Après avoir présenté La promenade des ignorés (2011) puis Les anodins (2014), Gabriel Robichaud a décidé de prendre la route, peut-être en mémoire de Jack Kérouac, tout en faisant un clin d’œil à Acadie Rock, un recueil mythique en Acadie, publié en 1973 par un adolescent, Guy Arsenault.
Sur son chemin, il croisera quelques ignorés, des anodins, des paysages et des lieux, célèbres ou méconnus.
Une route qu’il nous présente chronologiquement au fil de son parcours. On lui demande : « [P]ourquoi t’es parti ? », à quoi il répond : « Je souris / Pogne les clés de mon char / Pis je pars ». À l’aventure, mais le long de routes choisies en fonction du périple des Acadiens : tour de la Nouvelle-Écosse, du Nouveau-Brunswick et de la Gaspésie.
On est loin de la « visite » touristique. Robichaud parsème son parcours de courtes notations qui tiennent davantage de l’esprit des lieux, de ce qu’il en retient ou de son indifférence. Tout le charme du recueil réside dans ses multiples remarques, amusantes, amusées, tendres ou ironiques : « Dans la capitale provinciale [du N.-B.] / Le bilinguisme est fonctionnaire / Et la fonction publique / Pas toujours bilingue ».

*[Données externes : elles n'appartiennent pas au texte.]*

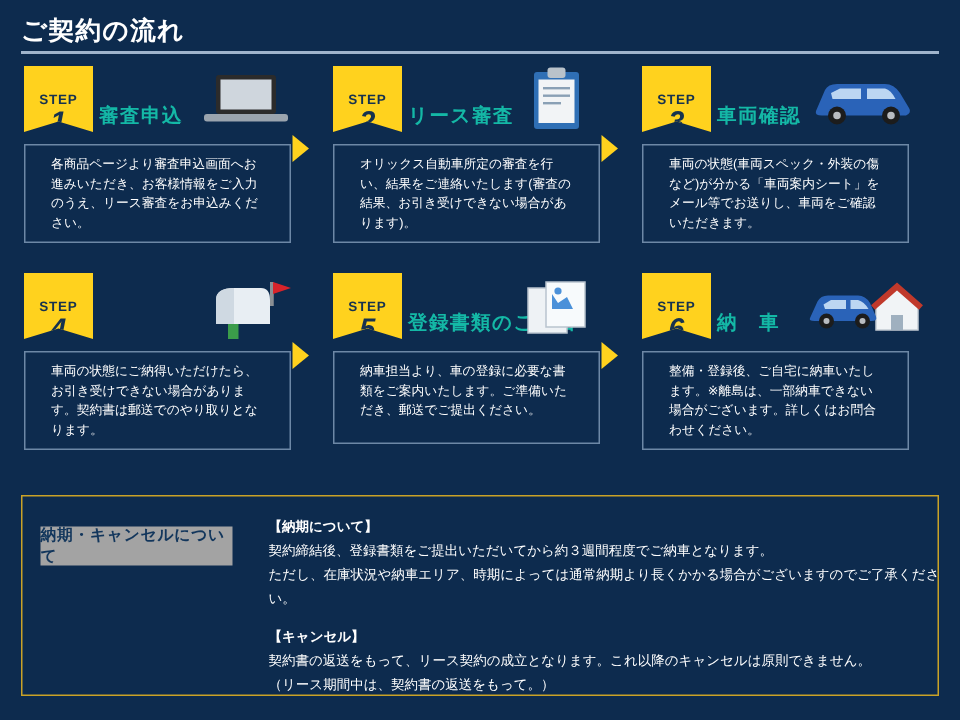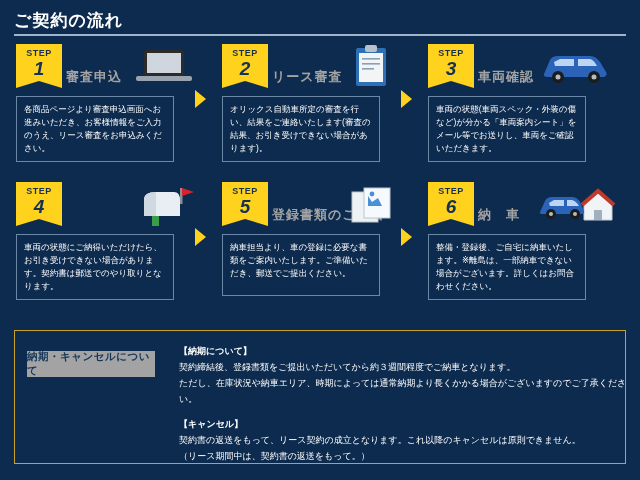--- a/index.html
+++ b/index.html
@@ -30,35 +30,35 @@
   }
   .cell{position:relative;}
 
   .step-head{position:relative;height:46px;}
   .badge{
     position:absolute;left:2px;top:0;width:46px;height:44px;
     background:#ffd21e;
     clip-path:polygon(0 0,100% 0,100% 100%,50% 84%,0 100%);
     text-align:center;
   }
-  .badge .s{display:block;font-size:9px;font-weight:bold;color:#16324f;line-height:11px;padding-top:4px;letter-spacing:.5px;}
+  .badge .s{display:block;font-size:9px;font-weight:bold;color:#16324f;line-height:11px;padding-top:17px;letter-spacing:.5px;}
   .badge .n{display:block;font-size:19px;font-weight:bold;color:#16324f;line-height:19px;font-style:italic;}
 
   .step-title{
     position:absolute;left:52px;top:24px;
-    font-size:13px;font-weight:bold;color:#a3a3a3;letter-spacing:1px;
+    font-size:13px;font-weight:bold;color:#14b8a6;letter-spacing:1px;
     white-space:nowrap;
   }
 
   .art{position:absolute;right:4px;top:0px;width:82px;height:44px;}
 
   .desc{
-    position:absolute;left:2px;top:52px;width:158px;
+    position:absolute;left:2px;top:52px;width:178px;
     border:1px solid #6d88a6;
-    padding:6px 7px;
+    padding:6px 17px;
     font-size:8.5px;line-height:13px;color:#ffffff;
     box-sizing:border-box;
     min-height:62px;
   }
 
   
   .arrow{
     position:absolute;width:0;height:0;
     border-top:9px solid transparent;border-bottom:9px solid transparent;
     border-left:11px solid #ffd21e;

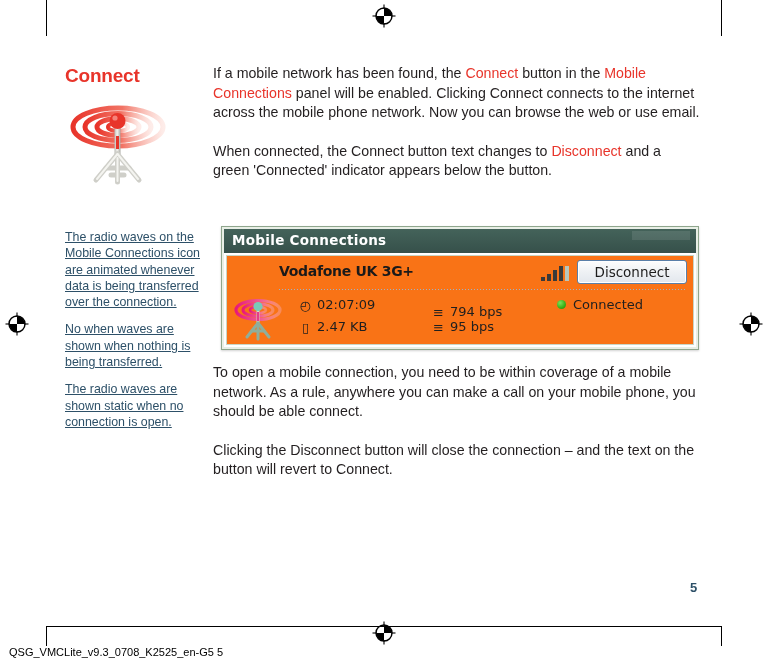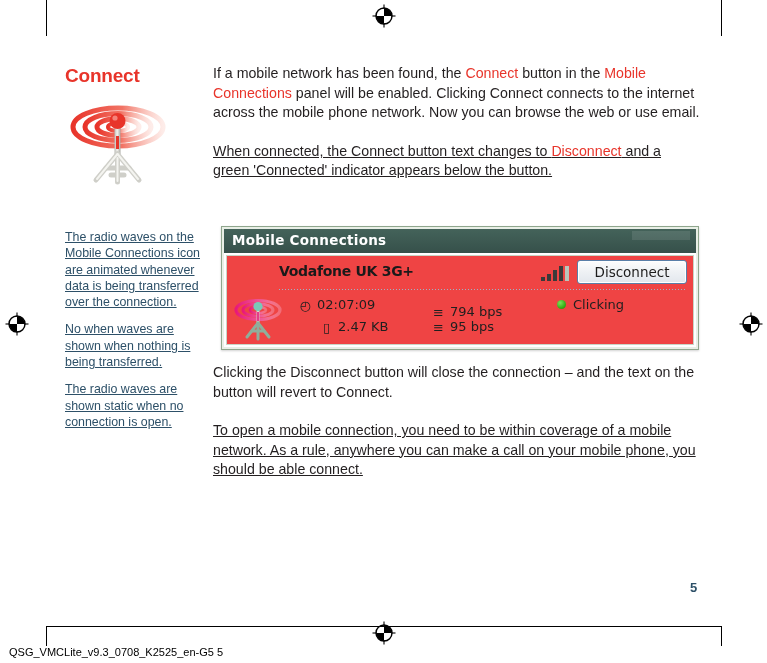--- a/index.html
+++ b/index.html
@@ -70,21 +70,21 @@
     position: absolute;
     left: 213px;
     width: 487px;
     color: #231f20;
     font-size: 14.2px;
     line-height: 19.6px;
   }
   .body-col.top  { top: 64px; }
   .body-col.bot  { top: 363px; }
   .body-col p { margin: 0; }
-  .body-col p + p { margin-top: 19px; text-decoration: underline; }
+  .body-col p + p { margin-top: 19px; }
   .hl { color: #e8342a; }
 
   
   .panel-shot {
     position: absolute;
     left: 221px;
     top: 226px;
     width: 478px;
     height: 124px;
     background: #e9efe6;
@@ -124,21 +124,21 @@
     height: 9px;
     background: rgba(255,255,255,0.10);
   }
 
   .panel-body {
     position: absolute;
     left: 2px;
     right: 2px;
     top: 26px;
     bottom: 2px;
-    background: #ef4444;
+    background: #f97316;
     border: 1px solid #c9d6c6;
     box-sizing: border-box;
   }
 
   .net-row {
     position: relative;
     height: 33px;
   }
   .net-name {
     position: absolute;
@@ -225,21 +225,21 @@
     white-space: nowrap;
   }
   .stat .glyph {
     display: inline-block;
     width: 13px;
     text-align: center;
     vertical-align: -1px;
     margin-right: 5px;
   }
   .st-time  { left: 72px;  top: 5px;  }
-  .st-data  { left: 72px;  top: 27px; margin-left: 21px; }
+  .st-data  { left: 72px;  top: 27px; }
   .st-up    { left: 205px; top: 5px; margin-top: 7px;  }
   .st-down  { left: 205px; top: 27px; }
   .st-state { left: 330px; top: 5px;  }
 
   .dot-green {
     display: inline-block;
     width: 9px;
     height: 9px;
     border-radius: 50%;
     background: radial-gradient(circle at 35% 32%, #7ee05a 0%, #36b016 60%, #1f7d0b 100%);
@@ -445,29 +445,29 @@
 
         <div class="stat st-up">
           <span class="glyph">≡</span><span>794 bps</span>
         </div>
 
         <div class="stat st-down">
           <span class="glyph">≡</span><span>95 bps</span>
         </div>
 
         <div class="stat st-state">
-          <span class="dot-green"></span><span>Clicking</span>
+          <span class="dot-green"></span><span>Connected</span>
         </div>
 
       </div>
     </div>
   </div>
 </div>
 
 <div class="body-col bot">
+  <p>To open a mobile connection, you need to be within coverage of a mobile network. As a rule, anywhere you can make a call on your mobile phone, you should be able connect.</p>
   <p>Clicking the Disconnect button will close the connection – and the text on the button will revert to Connect.</p>
-  <p>To open a mobile connection, you need to be within coverage of a mobile network. As a rule, anywhere you can make a call on your mobile phone, you should be able connect.</p>
 </div>
 
 <div class="page-number">5</div>
 <div class="crop-line crop-h" style="left:46px; top:626px; width:675px;"></div>
 <div class="footer-left">QSG_VMCLite_v9.3_0708_K2525_en-G5   5</div>
 <div class="footer-right">10/7/08   14:29:24</div>
 
 </body></html>

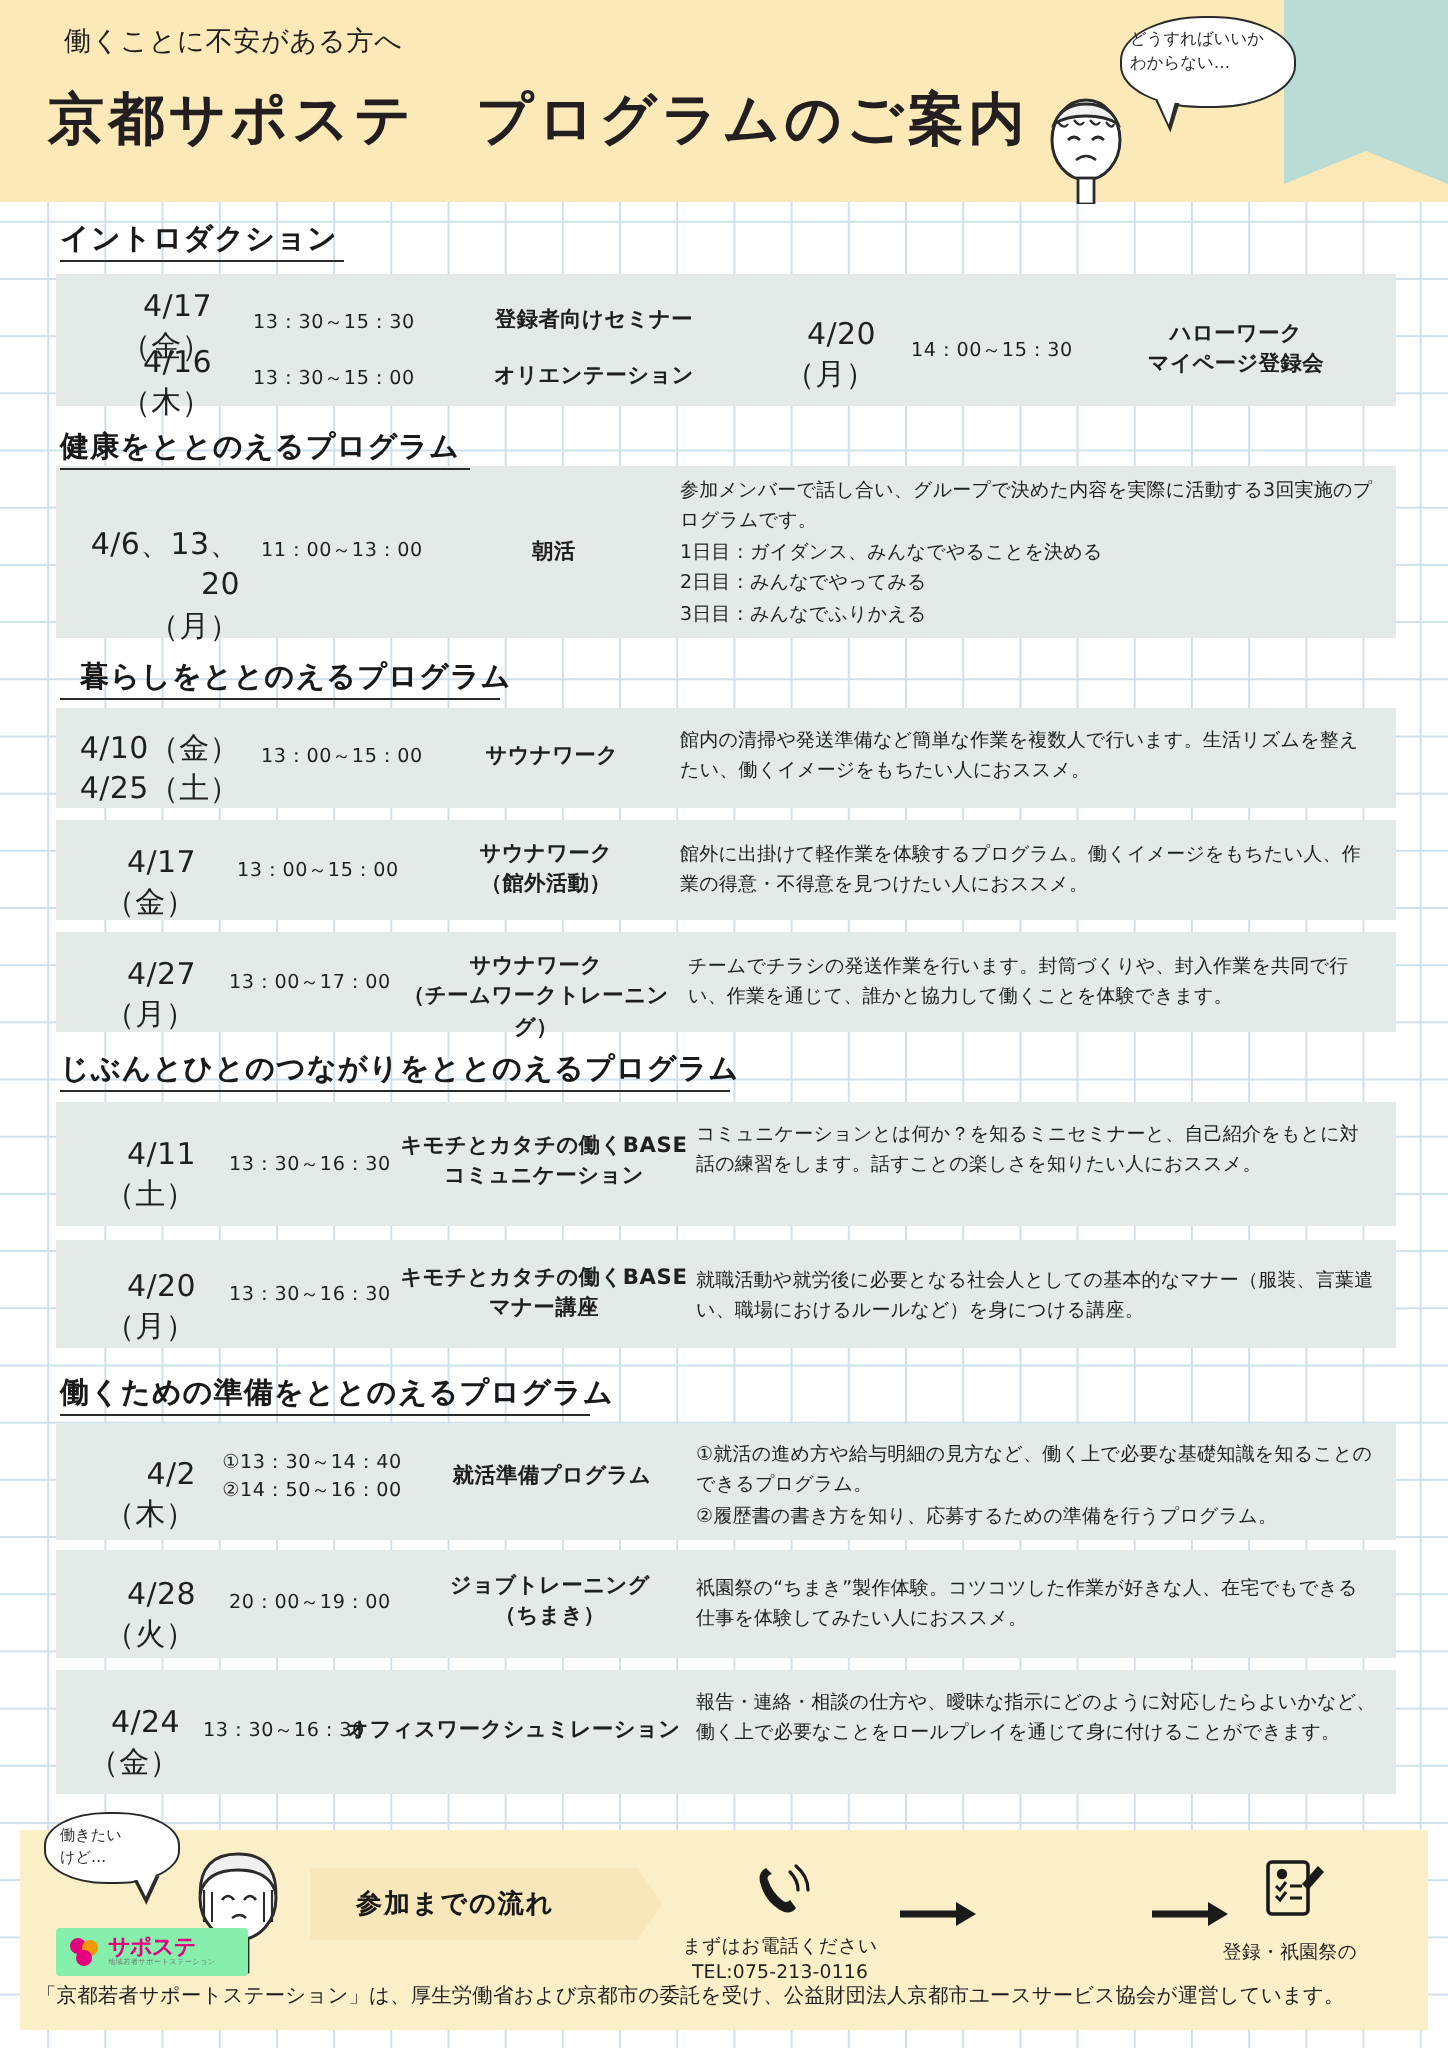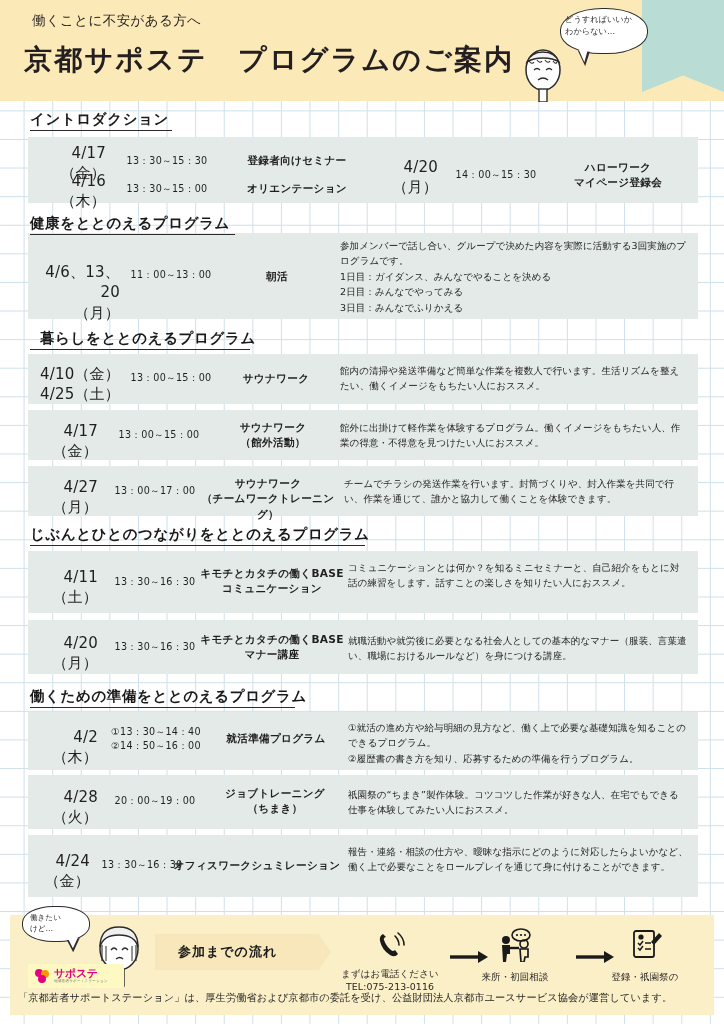--- a/index.html
+++ b/index.html
@@ -116,21 +116,21 @@
     border-left:3px solid transparent;border-right:7px solid transparent;
     border-top:10px solid #fff;transform:rotate(-10deg);
   }
   .bubble-foot-txt{
     position:absolute;left:30px;top:912px;width:56px;z-index:7;
     font-size:7.6px;line-height:1.5;color:#2b2b2b;
   }
   .girl{position:absolute;left:88px;top:921px;width:62px;height:66px;z-index:6;}
   .logo{
     position:absolute;left:28px;top:964px;width:96px;height:24px;
-    background:#fef9c3;border-radius:2px;z-index:7;overflow:hidden;
+    background:#86efac;border-radius:2px;z-index:7;overflow:hidden;
   }
   .logo-txt{
     position:absolute;left:26px;top:2px;font-size:11px;font-weight:bold;
     color:#e4007f;letter-spacing:-.3px;
   }
   .logo-sub{
     position:absolute;left:26px;top:15px;font-size:3.6px;color:#777;letter-spacing:.2px;
   }
   .flow-banner{
     position:absolute;left:155px;top:934px;width:176px;height:36px;z-index:5;
@@ -322,34 +322,20 @@
     </svg>
     <div class="flow-label" style="margin-top:3px;">まずはお電話ください</div>
     <div class="flow-tel">TEL:075-213-0116</div>
   </div>
 
   <svg class="arrow" style="left:450px;top:950px;width:40px;height:14px;" viewBox="0 0 40 14">
     <path d="M0 7 h28" stroke="#1a1a1a" stroke-width="3.4"></path>
     <path d="M28 1 l10 6 l-10 6Z" fill="#1a1a1a"></path>
   </svg>
 
-  <div class="flow-step" style="left:455px;top:928px;width:120px;">
-    <svg style="width:40px;height:34px;" viewBox="0 0 40 34">
-      <ellipse cx="26" cy="7" rx="9" ry="6" fill="none" stroke="#1a1a1a" stroke-width="1.6"></ellipse>
-      <circle cx="22" cy="7" r="1.1" fill="#1a1a1a"></circle>
-        <circle cx="26" cy="7" r="1.1" fill="#1a1a1a"></circle>
-        <circle cx="30" cy="7" r="1.1" fill="#1a1a1a"></circle>
-      <circle cx="11" cy="12" r="4" fill="#1a1a1a"></circle>
-      <path d="M7 17 h8 v9 h-3 l-1 8 h-3 Z" fill="#1a1a1a"></path>
-      <path d="M15 20 h9" stroke="#1a1a1a" stroke-width="2.4"></path>
-      <circle cx="29" cy="16" r="4" fill="none" stroke="#1a1a1a" stroke-width="1.7"></circle>
-      <path d="M25 21 h8 v8 h-3 l-1 5 h-3 Z" fill="none" stroke="#1a1a1a" stroke-width="1.7"></path>
-    </svg>
-    <div class="flow-label" style="margin-top:4px;">来所・初回相談</div>
-  </div>
 
   <svg class="arrow" style="left:576px;top:950px;width:40px;height:14px;" viewBox="0 0 40 14">
     <path d="M0 7 h28" stroke="#1a1a1a" stroke-width="3.4"></path>
     <path d="M28 1 l10 6 l-10 6Z" fill="#1a1a1a"></path>
   </svg>
 
   <div class="flow-step" style="left:585px;top:928px;width:120px;">
     <svg style="width:34px;height:34px;" viewBox="0 0 34 34">
       <rect x="6" y="3" width="20" height="26" rx="2" fill="none" stroke="#1a1a1a" stroke-width="1.8"></rect>
       <circle cx="13" cy="9" r="2.6" fill="#1a1a1a"></circle>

L’auteur cherche à répondre à l’interrogation qui ouvre le recueil : « Tu viens d’où ? » Il part en se demandant : « C’est-tu un chemin / que t’es capable de suivre ? » Comme il se doit, il commence par la Nouvelle-Écosse, lieu de la première Acadie. Il rappelle également un voyage qu’il a fait en Louisiane : « À Lafayette / J’ai vu le jour après se casser / Et je me suis revu chez nous / Passer de déporté à porteur ». Ce dernier vers donne la clé du recueil. Sa quête identitaire oriente son regard.
Le paysage défile, qu’il transforme en mots dans sa langue : « Ma langue / parle / Elle parle / Minoritaire / Sans drapeau / Sans peuple uni ». De parcelle en parcelle, de bout de phrase en bout de phrase, Robichaud recompose son peuple, se recompose lui-même, affirmant sans colère ce qu’il retient du passé de son peuple et ce qu’il espère de son avenir. Car c’est de vie qu’il est question. Longtemps, trop longtemps, l’Acadie fut en mode survie, cherchant à résister à l’Anglais, à l’assimilation.
Aujourd’hui Robichaud peut revenir sur le passé et conclure qu’« [o]n fait notre chemin / Pour marquer quelque chose ». Ces deux vers sont tirés du « Manifeste diasporeux », coécrit avec Jean-Philippe Raîche. Ce poème de neuf pages qui clôt le recueil énumère les causes de la situation actuelle des Acadiens, tout en affirmant que l’unique solution pour vivre est de créer. Ces causes brossent le portrait de ce qui a été accompli et de ce qu’il faut accomplir dans un joyeux brassage d’idées, de concepts, d’actions, de faits, d’émotions et de remarques parfois ironiques.
Robichaud est un comédien de formation et un auteur dramatique (Le lac aux deux falaises, Prise de parole, 2016). Nulle surprise que ses textes s’inscrivent dans une poésie de l’oralité. Ils sont fluides et sonores, se prêtant aisément à la voix. Et, de plus, ils offrent une vision de l’Acadie qui est à la fois personnelle et représentative de la jeune mouvance acadienne.